As I kept singing that bit to myself over and over again, it dawned on me that I’ve heard that tune somewhere before…

Rick Nelson – “Garden Party (1972) (excerpt)


I hope you don’t have any trouble hearing the similarity. The two songs make it pretty helpful by being both in the same key.

Now, ever since the weekend I find those parts of the songs interchangeable, and I can sing either lyrics in either song. Easy.

Meat Loaf – “Paradise By The Dashboard Light (1977)


Rick Nelson – “Garden Party (1972)


Song of the day: Anodyne 500 – "Temporarily Yours"

August 24, 2011

Today’s post features yet another band from Perth.
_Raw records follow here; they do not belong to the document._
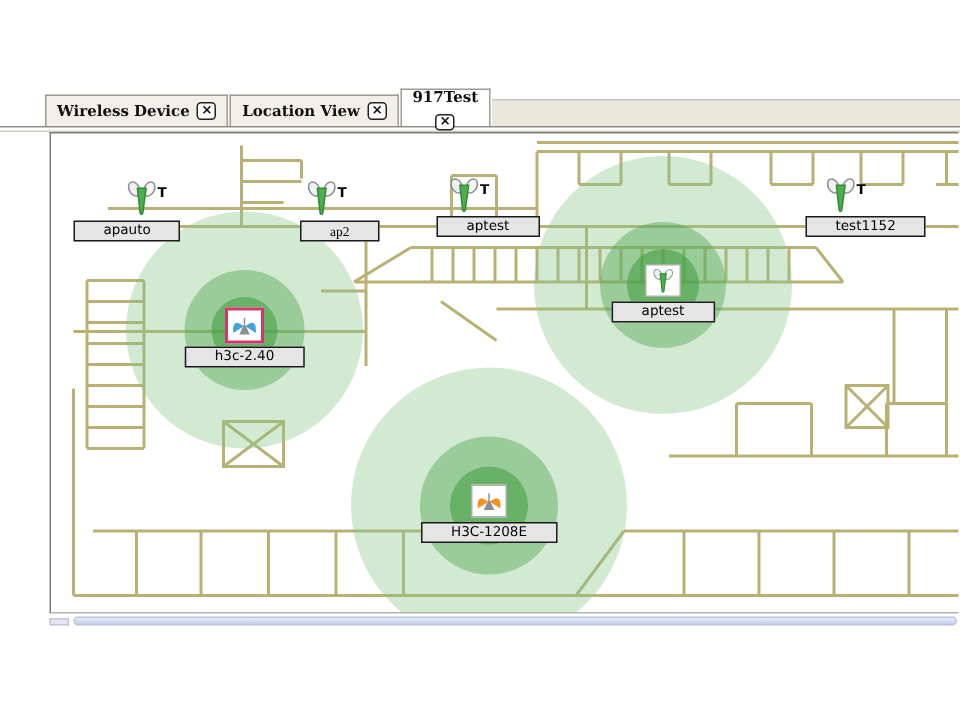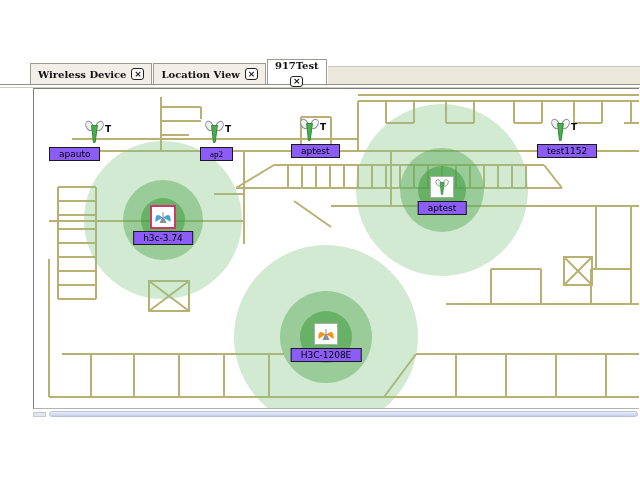"apauto" .map-label { background: #8b5cf6 -> #e5e5e5; padding: 0 9px -> 0 19px }
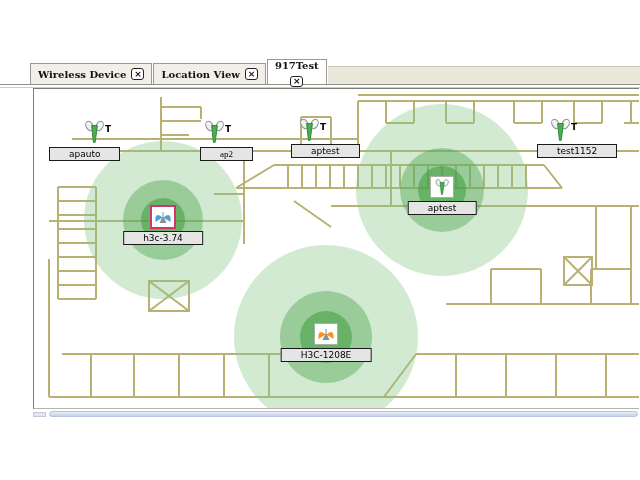"h3c-3.74" span.map-label { text: h3c-3.74 -> h3c-2.40 }
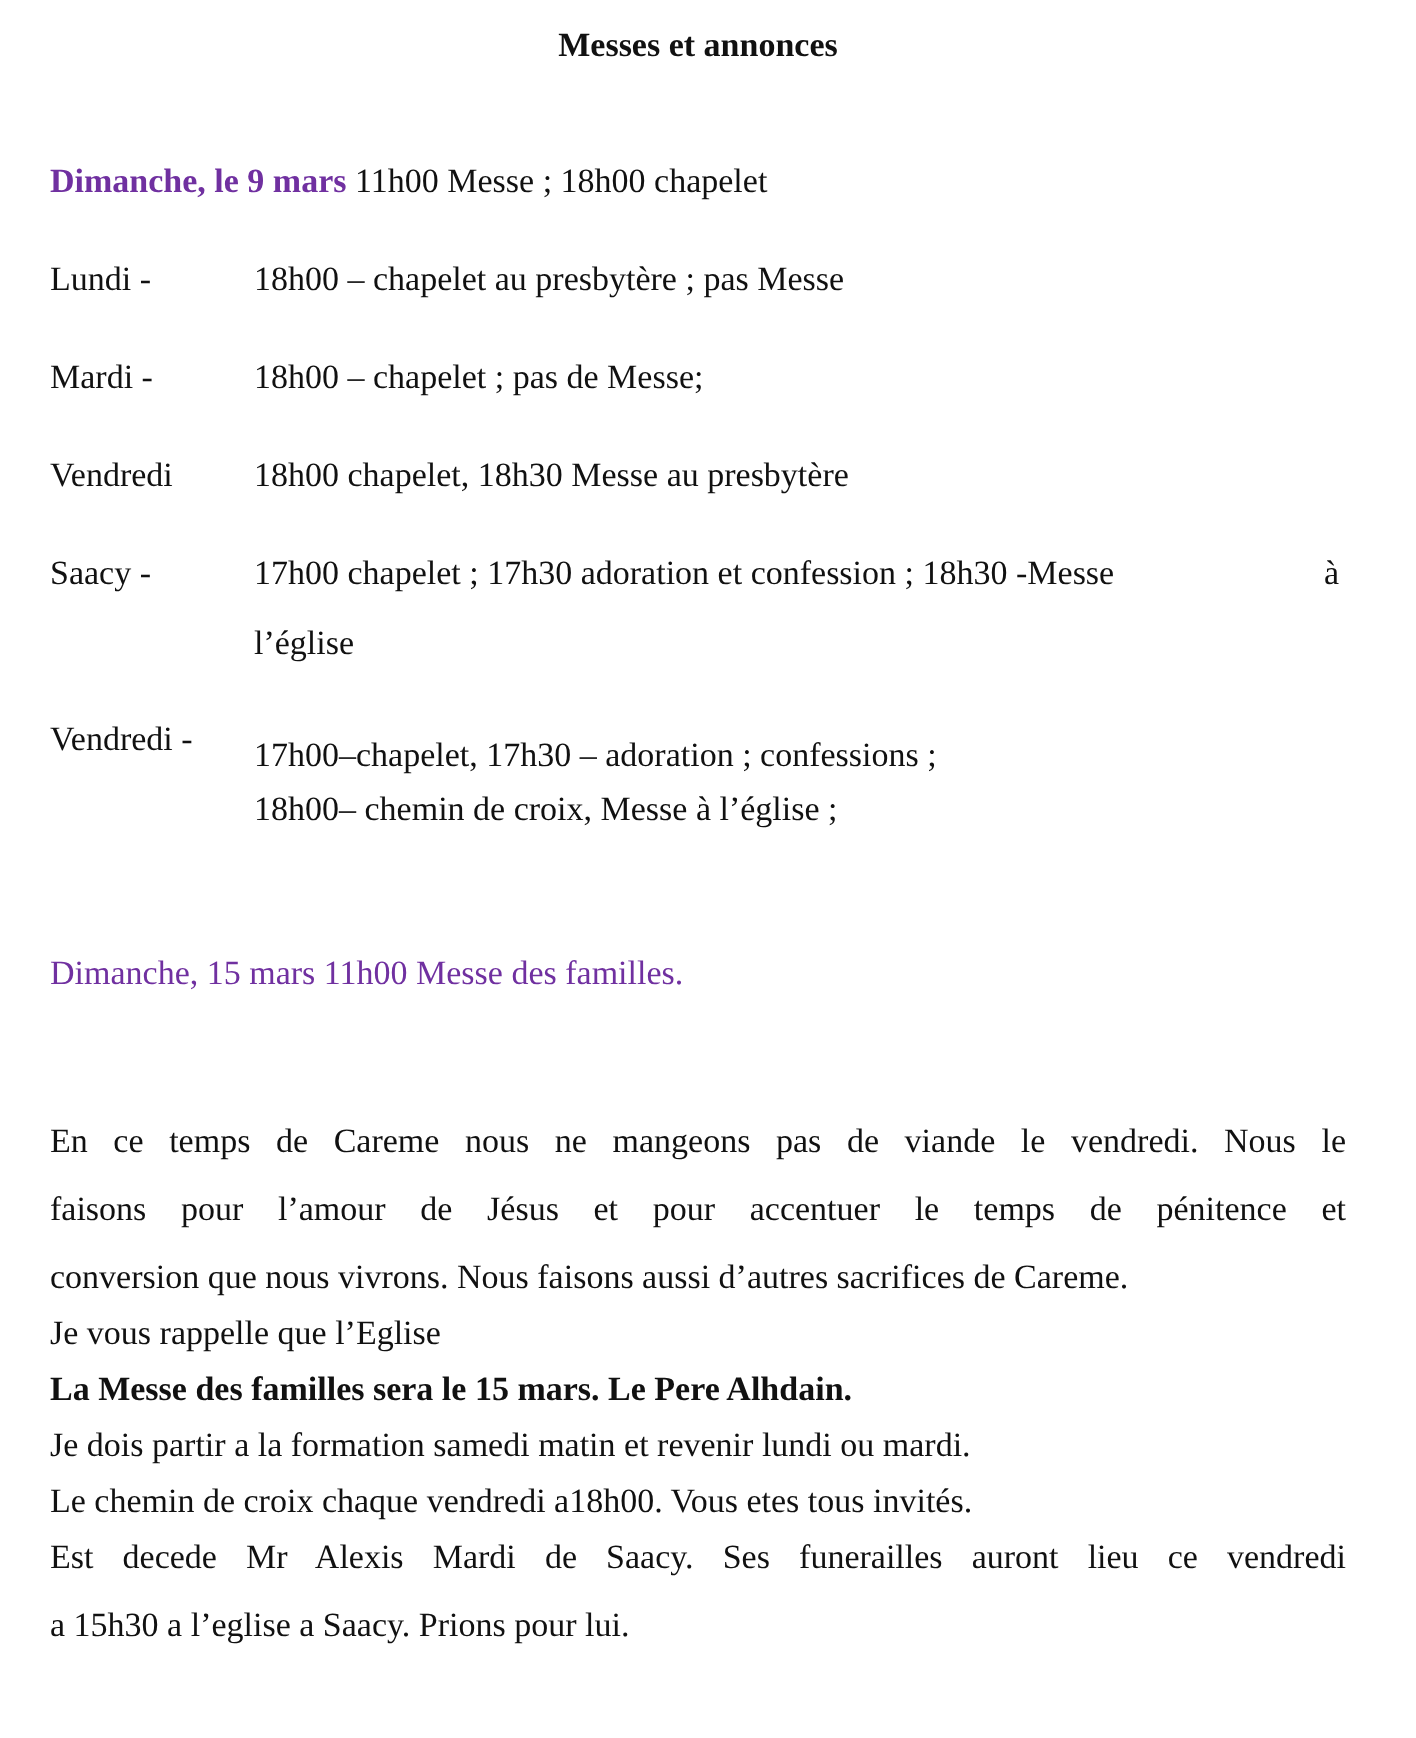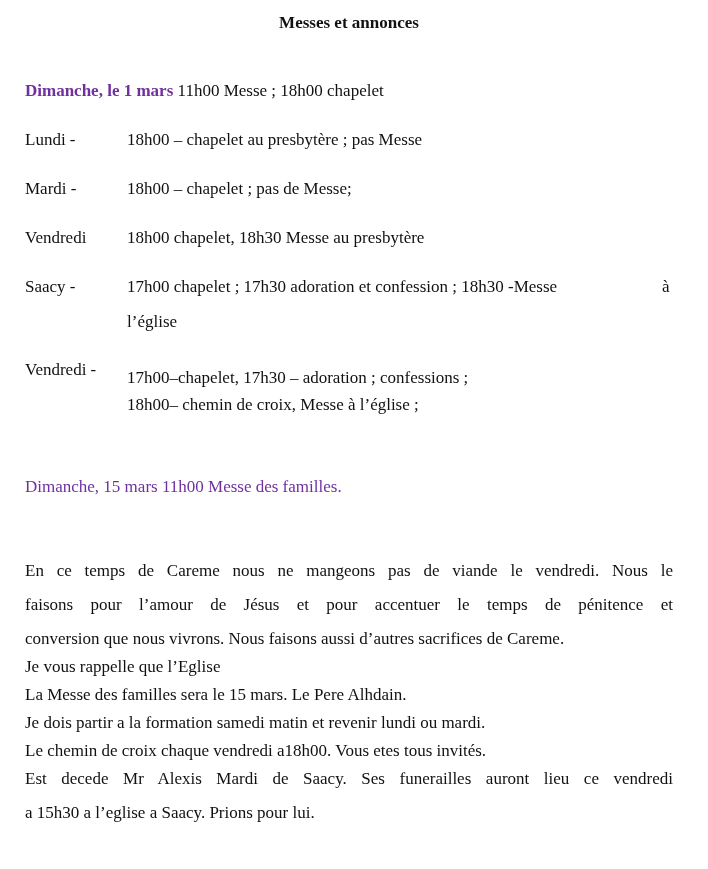"Dimanche, le 1 mars" span.purple { text: 1 -> 9 }
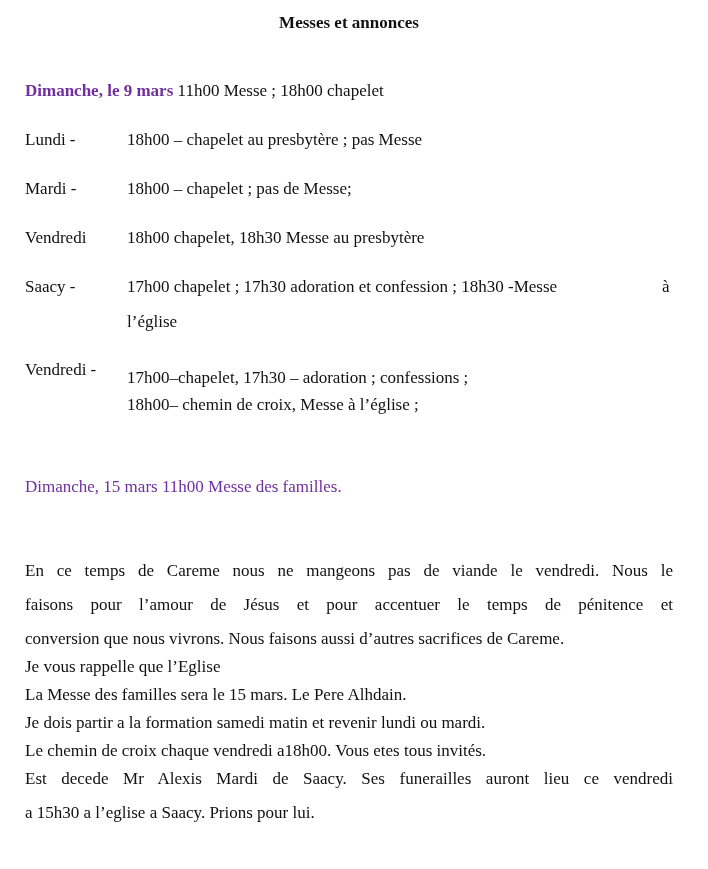"La Messe des familles sera" span.plain-line { font-weight: none -> bold }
(I already pestered you with Perth bands on Tuesday and Sunday. I think I might call this week’s posts Attack Of The Perth Bands).

Here’s Anodyne 500:

Anodyne 500 – “Temporarily Yours” (1998)


Song of the day: Taxiride – "Afraid To Fly"

August 23, 2011

Ah, the joys of op shops…

I was in an op shop the other day (I think they’re called “thrift shops” in America and “junk* shops” in England – shops that aid charities by selling secondhand goods ultra-cheaply), and made a beeline straight for the books and CDs (as I always do). I was extremely pleased to find a Taxiride CD there for $2. I’d heard very little of Taxiride – only a couple of radio hits – but I remembered that one of the power pop blogs I visit regularly speaks highly of them from time to time. (I’ve forgotten which blog it is.) So I handed over a $2 coin (we have those in Australia), and I’m now the owner of Taxiride’s 2002 album, Garage Mahal.

Now that I’ve heard an entire Taxiride album, I must admit that I’m underwhelmed. It’s very slick modern rock, and seems as if it was designed specifically to be played on commercial radio. That in itself is not bad thing as far as I’m concerned, but the album doesn’t sound terribly unique to me. It sounds like it could have been recorded by any number of other bands that sound like Taxiride. I didn’t get the sense of “Oh yeah, that’s Taxiride alright – it couldn’t be anyone else.”

Anyway, here’s one of the songs from the album:

Taxiride – “Afraid To Fly” (2002)


And here’s another track from the album. You might like it more than I did:

Taxiride – “Saffron” (2002)


Incidentally, Garage Mahal contains “Creepin’ Up Slowly”, the biggest hit the band ever had – it was a Top Ten hit in Australia (it got to number six):

Taxiride – “Creepin’ Up Slowly (2002)


Trivia time: Garage Mahal was produced by Jack Joseph Puig, the chap who engineered and co-produced Jellyfish‘s two albums, Bellybutton and Spilt Milk. Yes indeed.

Taxiride official website
Taxiride on MySpace

(*I hope they’re not called junk shops in England, because I reckon most of the stuff sold in these shops are not junk at all.)